(Task instructions):
Within the data that follows, set down exactly the lines from the one containing "on notebook view" through the one containing "- Get a MTA Bus Time Developer API key.", both ends included.

(Source data begins)

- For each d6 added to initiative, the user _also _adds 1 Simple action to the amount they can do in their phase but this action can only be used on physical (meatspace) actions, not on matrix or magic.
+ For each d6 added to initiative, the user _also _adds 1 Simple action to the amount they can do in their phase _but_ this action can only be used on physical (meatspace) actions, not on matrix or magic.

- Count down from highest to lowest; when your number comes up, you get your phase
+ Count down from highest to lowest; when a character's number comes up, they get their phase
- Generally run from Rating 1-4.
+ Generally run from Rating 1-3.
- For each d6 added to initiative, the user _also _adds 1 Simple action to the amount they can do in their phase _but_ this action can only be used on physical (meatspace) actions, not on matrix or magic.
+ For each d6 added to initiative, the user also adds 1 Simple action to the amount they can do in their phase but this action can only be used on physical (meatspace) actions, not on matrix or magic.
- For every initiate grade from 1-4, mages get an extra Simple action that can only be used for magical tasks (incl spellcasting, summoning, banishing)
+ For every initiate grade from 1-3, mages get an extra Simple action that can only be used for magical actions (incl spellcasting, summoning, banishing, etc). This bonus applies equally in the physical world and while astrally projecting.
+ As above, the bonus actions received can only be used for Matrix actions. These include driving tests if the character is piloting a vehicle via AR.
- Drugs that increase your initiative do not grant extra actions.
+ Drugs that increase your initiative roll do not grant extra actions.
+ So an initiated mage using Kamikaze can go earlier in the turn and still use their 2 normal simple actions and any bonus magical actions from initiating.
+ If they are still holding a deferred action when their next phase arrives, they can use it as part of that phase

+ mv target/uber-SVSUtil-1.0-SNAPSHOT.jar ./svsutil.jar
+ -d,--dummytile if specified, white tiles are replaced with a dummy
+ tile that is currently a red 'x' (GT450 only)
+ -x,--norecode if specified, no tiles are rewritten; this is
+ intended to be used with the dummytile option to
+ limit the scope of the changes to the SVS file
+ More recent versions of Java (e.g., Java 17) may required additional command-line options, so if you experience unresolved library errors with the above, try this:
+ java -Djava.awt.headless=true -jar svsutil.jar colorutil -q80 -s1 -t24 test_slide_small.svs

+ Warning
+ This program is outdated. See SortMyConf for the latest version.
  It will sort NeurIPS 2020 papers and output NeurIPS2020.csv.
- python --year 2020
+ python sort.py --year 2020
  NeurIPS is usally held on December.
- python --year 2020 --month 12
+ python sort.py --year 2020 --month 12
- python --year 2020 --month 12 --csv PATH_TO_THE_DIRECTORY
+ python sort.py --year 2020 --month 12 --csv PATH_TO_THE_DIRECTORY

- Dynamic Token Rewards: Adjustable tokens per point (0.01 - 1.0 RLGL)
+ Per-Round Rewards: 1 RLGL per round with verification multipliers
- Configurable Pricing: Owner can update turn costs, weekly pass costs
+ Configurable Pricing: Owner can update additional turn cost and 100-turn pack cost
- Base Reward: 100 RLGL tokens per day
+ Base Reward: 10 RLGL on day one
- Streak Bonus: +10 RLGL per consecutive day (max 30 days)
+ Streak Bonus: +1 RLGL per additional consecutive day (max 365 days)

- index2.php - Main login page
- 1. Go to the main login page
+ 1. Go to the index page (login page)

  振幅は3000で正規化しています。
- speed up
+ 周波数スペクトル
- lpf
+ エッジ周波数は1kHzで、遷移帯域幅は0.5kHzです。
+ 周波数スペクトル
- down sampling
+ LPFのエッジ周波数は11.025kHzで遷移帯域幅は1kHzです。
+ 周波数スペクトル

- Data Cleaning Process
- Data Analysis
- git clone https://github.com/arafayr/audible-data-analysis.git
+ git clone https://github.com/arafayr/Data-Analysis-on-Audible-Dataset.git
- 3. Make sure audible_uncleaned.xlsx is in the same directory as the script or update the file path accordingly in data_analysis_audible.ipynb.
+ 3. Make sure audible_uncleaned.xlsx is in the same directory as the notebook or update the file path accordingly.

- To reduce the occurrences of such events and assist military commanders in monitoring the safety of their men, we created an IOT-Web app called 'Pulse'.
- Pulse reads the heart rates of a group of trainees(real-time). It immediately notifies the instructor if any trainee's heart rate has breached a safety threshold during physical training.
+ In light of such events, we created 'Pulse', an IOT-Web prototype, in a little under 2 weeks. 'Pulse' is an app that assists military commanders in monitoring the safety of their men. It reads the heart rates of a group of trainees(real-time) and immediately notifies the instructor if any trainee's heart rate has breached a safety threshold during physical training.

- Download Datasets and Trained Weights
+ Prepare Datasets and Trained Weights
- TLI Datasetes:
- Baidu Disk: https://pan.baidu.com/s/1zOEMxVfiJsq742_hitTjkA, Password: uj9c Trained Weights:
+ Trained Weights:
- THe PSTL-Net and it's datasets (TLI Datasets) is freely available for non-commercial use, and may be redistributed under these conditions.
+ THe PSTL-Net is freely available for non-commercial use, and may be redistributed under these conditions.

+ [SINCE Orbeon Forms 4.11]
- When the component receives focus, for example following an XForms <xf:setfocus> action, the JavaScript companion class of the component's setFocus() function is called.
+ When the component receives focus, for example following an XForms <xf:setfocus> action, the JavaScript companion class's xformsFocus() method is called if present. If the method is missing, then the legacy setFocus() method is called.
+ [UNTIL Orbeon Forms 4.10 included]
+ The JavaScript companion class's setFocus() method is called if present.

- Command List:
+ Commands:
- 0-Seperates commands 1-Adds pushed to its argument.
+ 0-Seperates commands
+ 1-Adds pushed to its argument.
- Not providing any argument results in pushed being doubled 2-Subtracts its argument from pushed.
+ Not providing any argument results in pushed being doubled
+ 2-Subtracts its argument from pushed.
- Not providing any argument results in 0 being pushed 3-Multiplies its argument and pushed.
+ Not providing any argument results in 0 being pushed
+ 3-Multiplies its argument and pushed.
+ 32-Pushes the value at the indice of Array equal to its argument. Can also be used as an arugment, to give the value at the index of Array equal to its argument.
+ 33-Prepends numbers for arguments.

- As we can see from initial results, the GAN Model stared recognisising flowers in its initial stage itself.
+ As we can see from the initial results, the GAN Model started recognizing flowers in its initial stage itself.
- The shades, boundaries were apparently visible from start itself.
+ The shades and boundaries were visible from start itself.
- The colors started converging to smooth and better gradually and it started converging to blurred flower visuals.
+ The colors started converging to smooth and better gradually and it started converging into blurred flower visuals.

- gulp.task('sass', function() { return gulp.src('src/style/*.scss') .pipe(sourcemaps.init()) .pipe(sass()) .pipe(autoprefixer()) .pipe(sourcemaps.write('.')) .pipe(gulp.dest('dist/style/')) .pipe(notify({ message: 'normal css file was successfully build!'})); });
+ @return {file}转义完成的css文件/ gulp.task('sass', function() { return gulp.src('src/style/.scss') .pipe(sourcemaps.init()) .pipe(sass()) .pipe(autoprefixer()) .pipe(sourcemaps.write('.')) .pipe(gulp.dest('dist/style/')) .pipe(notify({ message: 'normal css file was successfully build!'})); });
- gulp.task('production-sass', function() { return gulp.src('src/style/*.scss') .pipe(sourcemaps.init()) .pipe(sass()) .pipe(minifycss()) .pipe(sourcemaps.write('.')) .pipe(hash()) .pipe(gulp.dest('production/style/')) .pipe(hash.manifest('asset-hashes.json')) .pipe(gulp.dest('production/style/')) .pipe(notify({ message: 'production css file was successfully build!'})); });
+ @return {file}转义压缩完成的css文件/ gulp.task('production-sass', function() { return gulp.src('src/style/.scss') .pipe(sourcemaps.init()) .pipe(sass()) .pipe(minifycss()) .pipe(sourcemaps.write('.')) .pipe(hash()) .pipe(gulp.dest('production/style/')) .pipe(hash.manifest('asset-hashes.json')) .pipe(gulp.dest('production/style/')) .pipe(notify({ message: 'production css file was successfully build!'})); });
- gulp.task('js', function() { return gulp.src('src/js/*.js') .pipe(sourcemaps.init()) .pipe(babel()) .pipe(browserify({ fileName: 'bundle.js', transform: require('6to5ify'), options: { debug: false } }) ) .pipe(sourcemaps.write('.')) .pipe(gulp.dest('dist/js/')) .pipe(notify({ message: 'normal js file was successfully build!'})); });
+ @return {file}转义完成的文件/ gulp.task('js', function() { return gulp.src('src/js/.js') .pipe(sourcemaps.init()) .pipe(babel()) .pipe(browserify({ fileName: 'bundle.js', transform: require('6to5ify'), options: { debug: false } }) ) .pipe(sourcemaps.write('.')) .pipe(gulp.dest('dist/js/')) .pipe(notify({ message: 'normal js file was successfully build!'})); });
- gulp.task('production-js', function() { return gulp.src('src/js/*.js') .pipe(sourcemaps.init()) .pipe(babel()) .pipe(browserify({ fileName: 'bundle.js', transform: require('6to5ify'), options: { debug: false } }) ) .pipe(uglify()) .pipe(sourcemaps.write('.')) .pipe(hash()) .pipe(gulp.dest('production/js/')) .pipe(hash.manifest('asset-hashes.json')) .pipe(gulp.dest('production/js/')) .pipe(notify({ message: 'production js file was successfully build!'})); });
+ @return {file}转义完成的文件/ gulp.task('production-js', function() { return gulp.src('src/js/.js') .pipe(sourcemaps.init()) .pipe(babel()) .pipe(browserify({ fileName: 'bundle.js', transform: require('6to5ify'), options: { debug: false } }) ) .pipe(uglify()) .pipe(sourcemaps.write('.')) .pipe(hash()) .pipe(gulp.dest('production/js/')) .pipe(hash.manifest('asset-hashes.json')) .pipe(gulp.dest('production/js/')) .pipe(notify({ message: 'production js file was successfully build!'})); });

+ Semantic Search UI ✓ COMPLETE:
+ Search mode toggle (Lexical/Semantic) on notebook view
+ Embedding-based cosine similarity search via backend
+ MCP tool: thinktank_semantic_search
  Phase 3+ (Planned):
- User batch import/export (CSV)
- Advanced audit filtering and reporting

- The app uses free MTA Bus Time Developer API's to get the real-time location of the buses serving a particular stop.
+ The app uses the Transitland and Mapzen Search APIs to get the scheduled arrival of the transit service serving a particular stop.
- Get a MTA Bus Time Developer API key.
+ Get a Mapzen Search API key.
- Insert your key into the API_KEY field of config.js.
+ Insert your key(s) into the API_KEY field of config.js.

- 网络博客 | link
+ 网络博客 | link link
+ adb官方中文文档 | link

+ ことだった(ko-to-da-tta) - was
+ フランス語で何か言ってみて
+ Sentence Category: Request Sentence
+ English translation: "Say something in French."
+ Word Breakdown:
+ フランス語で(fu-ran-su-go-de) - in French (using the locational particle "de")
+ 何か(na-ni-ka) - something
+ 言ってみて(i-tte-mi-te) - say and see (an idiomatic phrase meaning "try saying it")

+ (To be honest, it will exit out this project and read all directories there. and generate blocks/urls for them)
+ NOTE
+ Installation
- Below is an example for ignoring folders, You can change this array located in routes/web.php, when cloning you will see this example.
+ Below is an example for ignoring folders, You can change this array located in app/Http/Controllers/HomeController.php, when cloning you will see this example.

(Source data ends)

(Response to the exercise):
+ Search mode toggle (Lexical/Semantic) on notebook view
+ Embedding-based cosine similarity search via backend
+ MCP tool: thinktank_semantic_search
  Phase 3+ (Planned):
- User batch import/export (CSV)
- Advanced audit filtering and reporting

- The app uses free MTA Bus Time Developer API's to get the real-time location of the buses serving a particular stop.
+ The app uses the Transitland and Mapzen Search APIs to get the scheduled arrival of the transit service serving a particular stop.
- Get a MTA Bus Time Developer API key.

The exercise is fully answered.